🤔ports25 nov. 2014 •
Sandrine Doucet •
transports par eauactivitésdéveloppementperspectivespolitique maritime Mme Sandrine Doucet attire l'attention de M. le secrétaire d'État, auprès de la ministre de l'écologie, du développement durable et de l'énergie, chargé des transports, de la mer et de la pêche sur les potentialités en termes d'emplois et de développement d'une politique industrielle maritime et fluviale incluse dans les territoires urbains. A l'échelle mondiale, c'est le Nord-Ouest européen qui concentre encore les flux, dans un contexte de concurrence mondialisée ; la France a longtemps occulté cette concurrence se réfugiant derrière les chiffres les plus spectaculaires de sa puissance maritime, les tenant comme seul affichage de sa politique maritime. Après avoir « maritimisé les esprits », comme le disait votre prédécesseur, peut-être est-il temps et de votre ressort de « maritimiser les villes ». Si la France affiche la première façade maritime d'Europe, le développement des potentialités offertes semble surtout se concentrer sur un axe Seine/Nord à travers un réseau d'infrastructures ample et efficace. Pour autant, le développement de l'espace maritime et portuaire français ne se limite pas à cet axe européen intégré. A l'heure d'une grande réforme territoriale, il semble essentiel de favoriser le développement d'autres façades maritimes régionales riches en potentialité.

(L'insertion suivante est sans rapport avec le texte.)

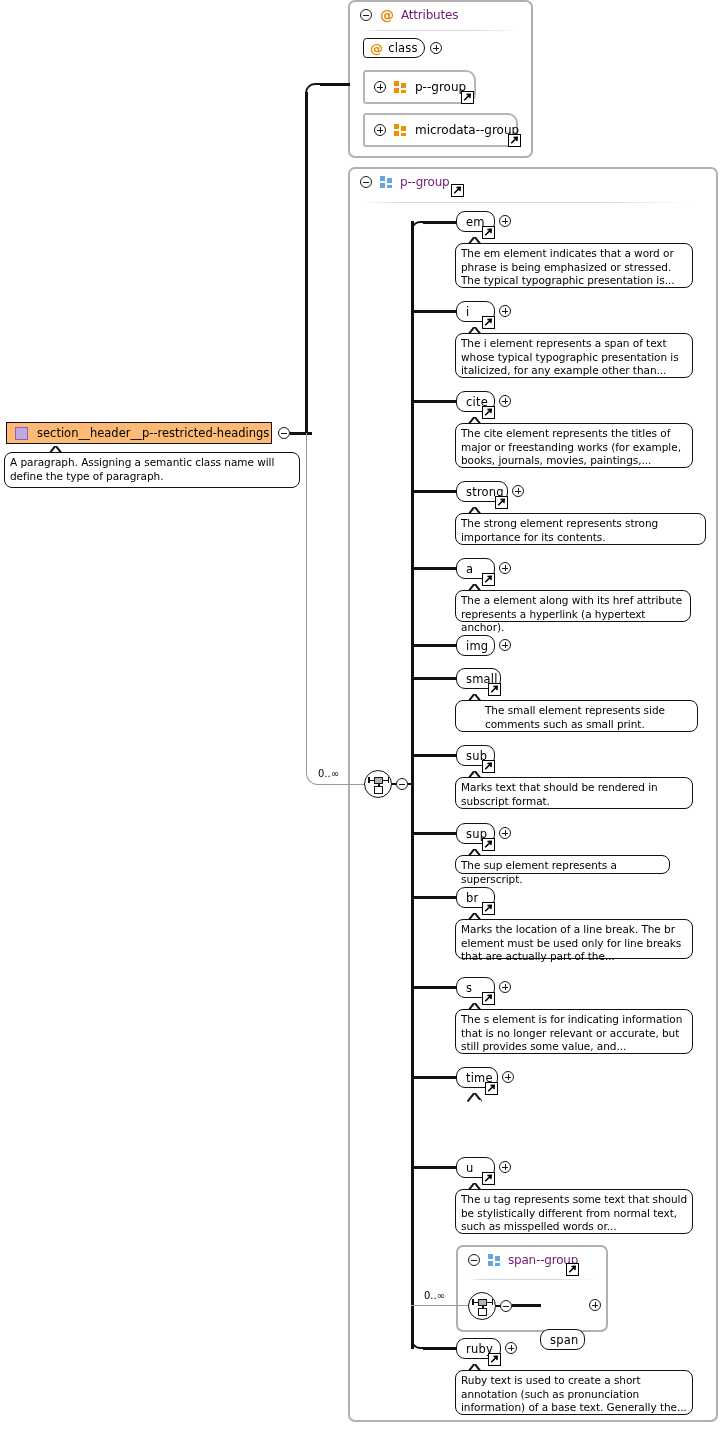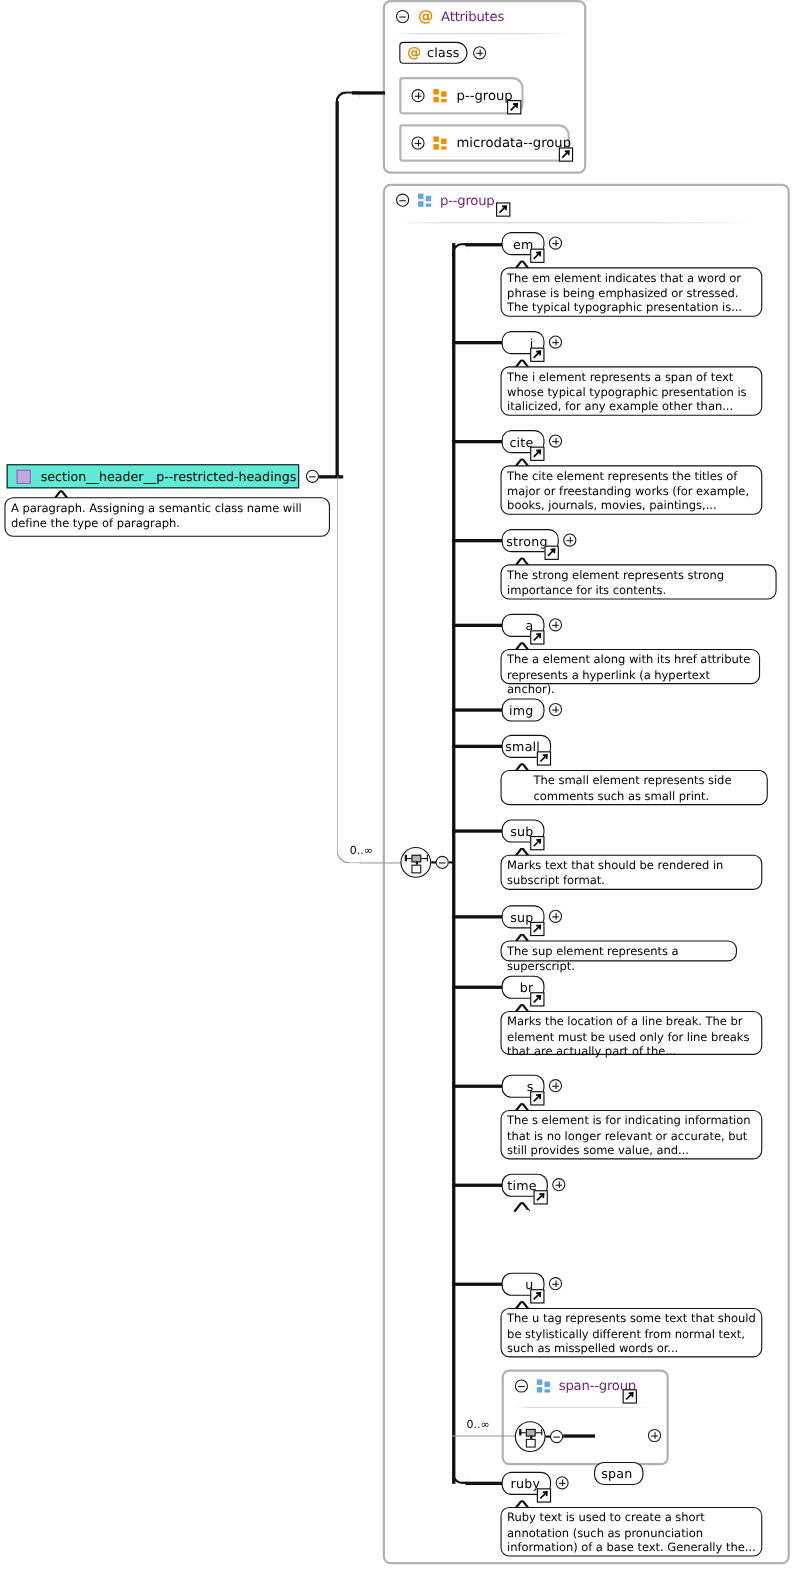"em" .node { justify-content: flex-end -> flex-start }
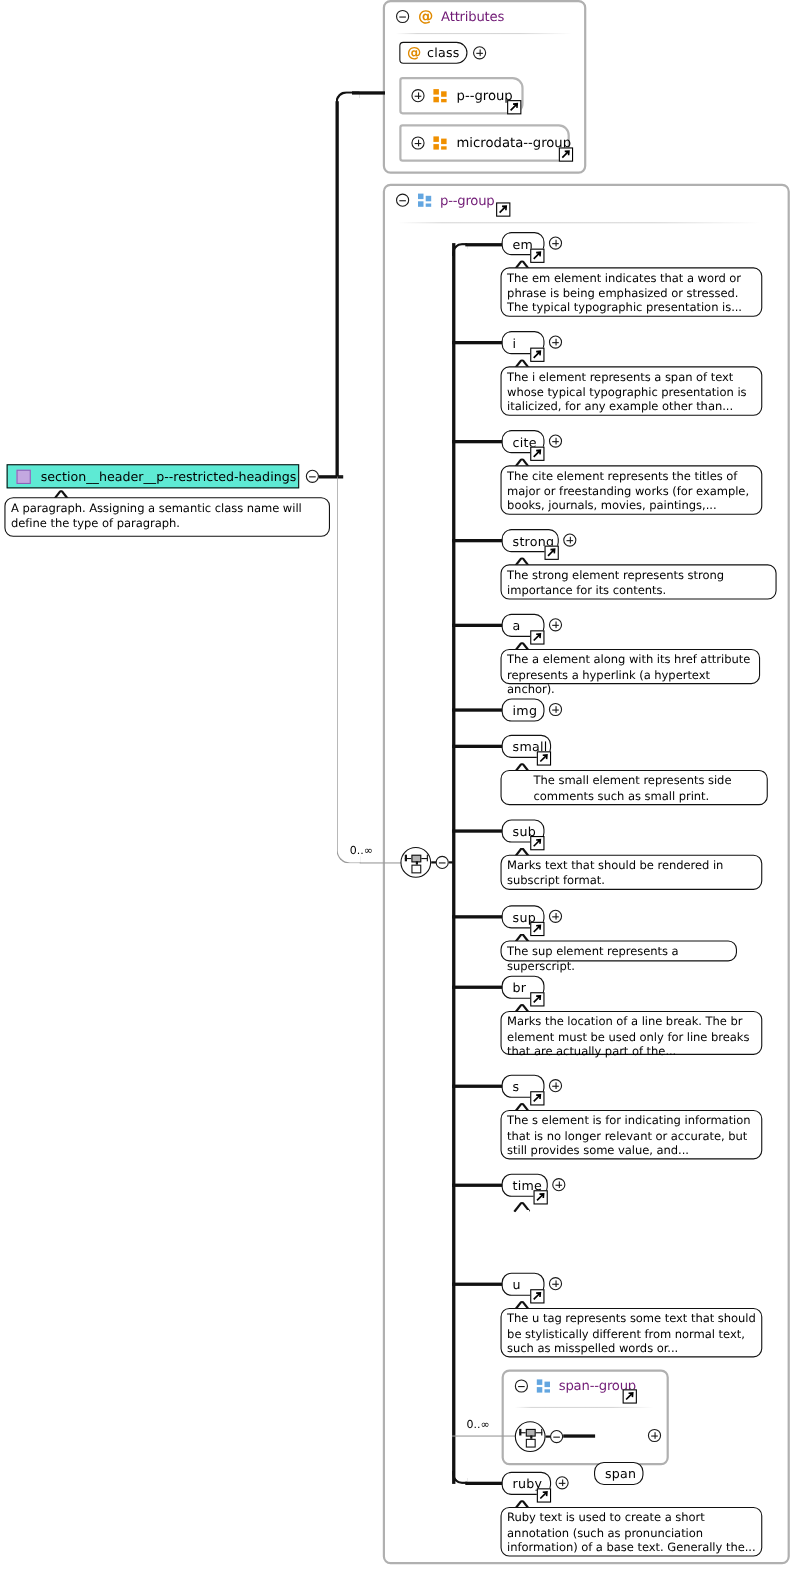"section__header__p--restricted-headings" .root-node { background: #5eead4 -> #fdba74 }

Le Sud-Ouest offre ainsi de nombreuses opportunités de développement : la façade maritime à travers les ports de La Rochelle-Bordeaux-Bayonne possède des caractéristiques favorables à un développement du paysage maritime en lien avec le territoire, dans une dynamique de maritimisation, ou remaritimisation des villes. La question de la concurrence par d'autres façades régionales, et notamment la façade marseillaise, a lieu d'être posée, mais Bordeaux possède une potentialité complémentaire à l'offre méditerranéenne : le projet de
refit de yachts sur le site des bassins à flot. Les formes de radoub uniques, existantes, offrent en effet des infrastructures adaptées au
refit de yachts de grand volume et leur adaptation ne nécessite pas de grands travaux pouvant nuire au développement de l'habitat sur le secteur des bassins à flot. Alors que le projet a trouvé un consensus parmi les acteurs locaux et régionaux ainsi qu'un appui de l'État, l'avancement du projet et notamment son financement potentiel à travers le CPER semble aujourd'hui à sanctuariser. L'activité de
refit constitue un potentiel économique fort, notamment à travers le développement de technologies innovantes. Ainsi, afin de garantir de façon définitive et durable le gisement d'emplois que constitue le développement d'activités nautiques sur le site des bassins à flots, elle souhaite connaître les moyens qui vont être mis en oeuvre afin d'assurer le financement de ce projet.